Ep. 15: The Economics of Ransomware in 2025
Ransomware is a business. I sat down with a former FBI cyber agent and a professional ransomware negotiator to understand the economics — how much gangs make, why companies pay, and what actually stops attacks.
Now Playing: Ep. 15: The Economics of Ransomware in 2025
Full Transcript
Today I have two guests with unique perspectives on ransomware. Special Agent Reeves spent 15 years in the FBI's cyber division, including leading investigations into major ransomware operations. And Nick — who goes by his first name only — is a professional ransomware negotiator who has handled over 200 incidents.
Thanks Alex. Ransomware is the single biggest cybercrime problem we face, and it's important to understand the economics driving it.
I'm on the other side of the table from the FBI, in a sense. I negotiate with the gangs on behalf of victims. The economics are fascinating and terrifying in equal measure.
Agent Reeves, how much money are we talking about? What do these operations actually make?

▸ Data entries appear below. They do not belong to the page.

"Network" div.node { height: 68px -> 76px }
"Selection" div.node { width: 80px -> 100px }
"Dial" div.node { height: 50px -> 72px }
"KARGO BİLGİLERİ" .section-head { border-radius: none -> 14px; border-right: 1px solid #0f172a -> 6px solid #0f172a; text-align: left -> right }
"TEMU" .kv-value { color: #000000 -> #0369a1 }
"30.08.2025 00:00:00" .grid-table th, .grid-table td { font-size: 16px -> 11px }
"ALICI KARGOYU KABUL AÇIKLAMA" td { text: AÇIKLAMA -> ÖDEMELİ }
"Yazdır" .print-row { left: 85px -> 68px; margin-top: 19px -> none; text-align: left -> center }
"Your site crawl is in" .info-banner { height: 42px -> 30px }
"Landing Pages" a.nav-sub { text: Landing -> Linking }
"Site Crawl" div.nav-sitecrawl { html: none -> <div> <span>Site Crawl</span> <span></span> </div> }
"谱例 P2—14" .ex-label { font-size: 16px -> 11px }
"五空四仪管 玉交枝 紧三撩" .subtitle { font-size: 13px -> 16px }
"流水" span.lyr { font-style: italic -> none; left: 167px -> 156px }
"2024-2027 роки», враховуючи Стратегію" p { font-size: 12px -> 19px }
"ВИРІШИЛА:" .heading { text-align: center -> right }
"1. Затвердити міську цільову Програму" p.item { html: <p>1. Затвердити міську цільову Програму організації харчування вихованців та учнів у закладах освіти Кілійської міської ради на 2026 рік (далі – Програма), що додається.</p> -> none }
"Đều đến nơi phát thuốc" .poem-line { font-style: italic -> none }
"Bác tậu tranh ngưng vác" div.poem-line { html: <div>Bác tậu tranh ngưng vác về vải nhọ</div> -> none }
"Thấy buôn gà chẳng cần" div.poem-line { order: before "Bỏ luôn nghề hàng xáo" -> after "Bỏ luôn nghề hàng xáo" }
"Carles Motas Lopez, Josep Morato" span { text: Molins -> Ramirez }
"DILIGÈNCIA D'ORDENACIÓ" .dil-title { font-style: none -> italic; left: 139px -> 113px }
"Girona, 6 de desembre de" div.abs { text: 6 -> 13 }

The top-tier operations — LockBit, BlackCat before the takedown, now groups like RansomHub — we estimate revenues in the $100 to $200 million range annually. And that's just what we can trace. The ransomware-as-a-service model has industrialized the whole thing. The core gang provides the malware and infrastructure, affiliates do the actual attacks, and they split the payment 20-80 or 30-70.
From my side, the average demand I see is about $2.5 million. We typically negotiate that down to 30 to 40 percent of the initial ask. But the volume is staggering — I've handled over 200 cases in 4 years, and that's just one negotiator. There are dozens of us.
Should companies pay? That's the question everyone asks.
It's more nuanced than the headlines suggest. If you have robust, tested, offline backups, paying is rarely necessary. But I've seen hospitals where patient data is encrypted and the backup strategy failed. I've seen manufacturers where every production line is down and they're losing $5 million a day. In those situations, the ethical calculus changes.
The FBI's official position is that we don't recommend paying. Payment funds criminal enterprises and creates incentive for more attacks. But I understand the reality that Nick describes. The best defense is making sure you never face the decision — incident response plans, tested backups, network segmentation.
What's changed about ransomware economics in 2025 compared to a few years ago?
Double and triple extortion have become standard. It's not just encryption anymore. They exfiltrate data first, then encrypt, then threaten to publish. Some groups also DDoS the victim or contact their customers directly. The business model has become incredibly sophisticated.
The professionalism is what strikes me. These groups have customer service portals, SLAs for decryption key delivery, and even satisfaction surveys. They're running it like a legitimate business, which makes it both easier to negotiate with them and more disturbing.
What's the single most effective defense against ransomware?
Offline backups that are regularly tested. Full stop. Everything else — EDR, network segmentation, email filtering — is important but secondary. If you can restore from backup, the ransomware loses its leverage entirely.
I'd add that incident response planning is equally critical. The companies that handle ransomware best aren't the ones with the most expensive tools. They're the ones that practiced their response before the incident happened.
Agent Reeves, Nick — thank you for pulling back the curtain on ransomware economics. This is the kind of honest conversation the industry needs.